Hygienekonzept statt Singverbot an Schulen

Das Präsidium des Badischen Chorverbands (BCV) hat bei seiner Sitzung in Buchen (Neckar-Odenwald-Kreis) die Entscheidung des Kultusministeriums, das Singen an Schulen zu verbieten, kritisiert, heißt es in einer Pressemitteilung.

„Musik in der Schule, vor allem das gemeinsame Singen, ist eine äußerst wichtige Basis für unsere Chöre“, stellte BCV-Präsident Josef Offele fest. „Hier werden Weichen für musikalische Bildung und Interesse an Gesang geweckt und gefördert.“ Der Verband appelliert daran, neben der unmittelbaren Gesundheit der Menschen auch die richtige Struktur für die Zukunft im Auge zu haben. Deshalb fordert er, die Idee des gemeinsamen Singens auch unter erschwerten Bedingungen zu erhalten. 

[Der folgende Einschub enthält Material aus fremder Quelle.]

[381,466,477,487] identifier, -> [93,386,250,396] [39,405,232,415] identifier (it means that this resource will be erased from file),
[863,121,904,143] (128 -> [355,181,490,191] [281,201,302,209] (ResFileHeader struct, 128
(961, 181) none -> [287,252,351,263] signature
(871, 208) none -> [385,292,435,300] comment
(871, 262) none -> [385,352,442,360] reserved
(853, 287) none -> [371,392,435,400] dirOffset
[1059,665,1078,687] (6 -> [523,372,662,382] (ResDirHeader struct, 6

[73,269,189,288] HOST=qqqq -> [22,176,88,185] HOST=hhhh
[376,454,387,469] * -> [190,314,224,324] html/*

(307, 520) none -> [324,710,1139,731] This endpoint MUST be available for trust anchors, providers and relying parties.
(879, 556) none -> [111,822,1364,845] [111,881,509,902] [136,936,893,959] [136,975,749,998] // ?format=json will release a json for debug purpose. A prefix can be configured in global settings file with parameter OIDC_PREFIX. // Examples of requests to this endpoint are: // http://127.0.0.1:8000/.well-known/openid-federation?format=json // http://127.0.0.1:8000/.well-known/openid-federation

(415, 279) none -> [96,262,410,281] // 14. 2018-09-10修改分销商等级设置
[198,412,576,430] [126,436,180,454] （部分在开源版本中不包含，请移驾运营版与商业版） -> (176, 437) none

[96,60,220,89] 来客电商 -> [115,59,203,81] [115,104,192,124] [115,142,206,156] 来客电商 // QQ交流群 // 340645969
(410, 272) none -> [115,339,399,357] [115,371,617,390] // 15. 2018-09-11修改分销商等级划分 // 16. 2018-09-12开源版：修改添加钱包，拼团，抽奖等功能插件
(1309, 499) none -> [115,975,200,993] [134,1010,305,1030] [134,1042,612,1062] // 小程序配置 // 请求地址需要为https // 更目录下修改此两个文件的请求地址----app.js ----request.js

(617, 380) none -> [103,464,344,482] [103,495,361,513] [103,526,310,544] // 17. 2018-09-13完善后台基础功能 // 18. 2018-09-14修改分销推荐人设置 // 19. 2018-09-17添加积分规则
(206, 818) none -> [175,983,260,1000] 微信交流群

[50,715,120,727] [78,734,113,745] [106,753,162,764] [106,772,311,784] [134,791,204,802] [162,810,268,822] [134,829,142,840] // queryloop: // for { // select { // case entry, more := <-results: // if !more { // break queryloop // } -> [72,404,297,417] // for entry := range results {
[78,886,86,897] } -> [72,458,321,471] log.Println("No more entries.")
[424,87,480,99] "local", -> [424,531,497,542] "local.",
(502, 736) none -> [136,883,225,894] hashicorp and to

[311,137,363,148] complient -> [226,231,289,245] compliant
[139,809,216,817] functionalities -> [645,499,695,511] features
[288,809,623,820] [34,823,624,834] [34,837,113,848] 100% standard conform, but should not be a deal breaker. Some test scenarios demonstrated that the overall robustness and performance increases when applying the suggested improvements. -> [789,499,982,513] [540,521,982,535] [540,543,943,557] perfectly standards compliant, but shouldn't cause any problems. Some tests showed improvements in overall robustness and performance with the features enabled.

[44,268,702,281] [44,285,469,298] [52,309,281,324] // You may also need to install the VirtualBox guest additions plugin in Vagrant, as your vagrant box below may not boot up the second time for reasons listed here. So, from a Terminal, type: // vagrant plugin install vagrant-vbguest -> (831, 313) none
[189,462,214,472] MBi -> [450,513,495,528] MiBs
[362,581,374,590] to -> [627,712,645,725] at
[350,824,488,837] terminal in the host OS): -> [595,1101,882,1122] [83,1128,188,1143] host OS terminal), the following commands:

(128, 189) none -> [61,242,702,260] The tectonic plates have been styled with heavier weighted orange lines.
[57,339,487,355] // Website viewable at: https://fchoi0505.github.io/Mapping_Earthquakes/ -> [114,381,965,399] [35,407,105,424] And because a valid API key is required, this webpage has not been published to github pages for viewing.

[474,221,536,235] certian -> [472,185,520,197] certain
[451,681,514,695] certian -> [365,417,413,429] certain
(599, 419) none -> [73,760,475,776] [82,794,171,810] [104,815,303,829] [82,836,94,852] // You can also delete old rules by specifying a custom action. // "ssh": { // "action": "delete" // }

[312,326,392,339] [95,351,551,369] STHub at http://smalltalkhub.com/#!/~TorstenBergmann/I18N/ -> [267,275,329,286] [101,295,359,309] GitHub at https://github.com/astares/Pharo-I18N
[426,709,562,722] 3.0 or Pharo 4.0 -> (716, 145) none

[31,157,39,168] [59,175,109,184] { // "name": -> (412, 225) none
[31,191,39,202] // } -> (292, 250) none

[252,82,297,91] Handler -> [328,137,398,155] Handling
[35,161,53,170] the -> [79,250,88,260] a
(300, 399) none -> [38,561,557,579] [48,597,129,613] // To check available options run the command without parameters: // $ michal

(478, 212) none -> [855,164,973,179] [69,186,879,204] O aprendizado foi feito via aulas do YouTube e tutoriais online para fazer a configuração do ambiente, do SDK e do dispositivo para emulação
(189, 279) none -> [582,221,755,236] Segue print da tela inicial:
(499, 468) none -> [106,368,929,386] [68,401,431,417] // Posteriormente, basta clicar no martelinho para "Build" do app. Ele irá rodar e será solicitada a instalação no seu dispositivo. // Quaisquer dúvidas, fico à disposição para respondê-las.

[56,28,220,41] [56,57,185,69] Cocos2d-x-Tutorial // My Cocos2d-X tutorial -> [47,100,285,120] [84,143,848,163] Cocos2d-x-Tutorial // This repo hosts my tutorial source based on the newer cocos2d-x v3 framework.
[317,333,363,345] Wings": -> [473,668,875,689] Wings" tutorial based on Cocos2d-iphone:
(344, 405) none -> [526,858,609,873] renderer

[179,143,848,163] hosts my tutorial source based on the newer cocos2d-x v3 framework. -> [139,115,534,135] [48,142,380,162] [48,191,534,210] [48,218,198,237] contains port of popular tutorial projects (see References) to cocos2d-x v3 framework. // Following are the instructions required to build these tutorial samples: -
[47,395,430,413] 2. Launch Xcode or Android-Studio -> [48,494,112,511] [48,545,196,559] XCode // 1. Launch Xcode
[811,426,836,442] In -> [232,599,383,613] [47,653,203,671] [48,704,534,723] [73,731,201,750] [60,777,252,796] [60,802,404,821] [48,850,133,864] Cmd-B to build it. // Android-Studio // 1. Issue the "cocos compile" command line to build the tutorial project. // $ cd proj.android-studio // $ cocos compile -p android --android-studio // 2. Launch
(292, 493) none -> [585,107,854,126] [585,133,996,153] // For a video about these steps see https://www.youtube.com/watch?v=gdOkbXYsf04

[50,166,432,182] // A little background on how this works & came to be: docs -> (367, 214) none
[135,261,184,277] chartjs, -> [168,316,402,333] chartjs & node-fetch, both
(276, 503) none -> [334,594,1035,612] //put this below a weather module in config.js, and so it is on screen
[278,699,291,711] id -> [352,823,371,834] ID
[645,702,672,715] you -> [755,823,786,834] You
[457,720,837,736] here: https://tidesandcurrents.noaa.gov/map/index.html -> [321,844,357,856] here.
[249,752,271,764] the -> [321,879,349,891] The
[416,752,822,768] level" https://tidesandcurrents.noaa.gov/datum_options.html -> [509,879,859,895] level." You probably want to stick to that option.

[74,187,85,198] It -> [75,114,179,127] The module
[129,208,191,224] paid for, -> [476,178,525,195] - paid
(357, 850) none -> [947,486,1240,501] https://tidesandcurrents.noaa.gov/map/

Das Präsidium unterstützt deshalb die Online-Petition des „Bundesverbands Musikunterricht“ (BMU). In dieser fordern die Unterzeichner folgendes: „Wir fordern für das Singen und Musizieren in den Schulen Baden-Württembergs ein verantwortungsvolles Hygienekonzept, vergleichbar anderen Bundesländern wie Rheinland-Pfalz, Nordrhein-Westfalen, Bayern oder Berlin.“ 

Um die Vereine finanziell zu entlasten, zog das Land die Erhöhung der Chorleiterpauschale auf 500 Euro um ein Jahr vor. Außerdem fördert der Verband die Gründung eines Kinderchors mit 500 Euro und bildet, sobald es wieder erlaubt ist, Singmentoren an Sozialpädagogischen Fachschulen aus.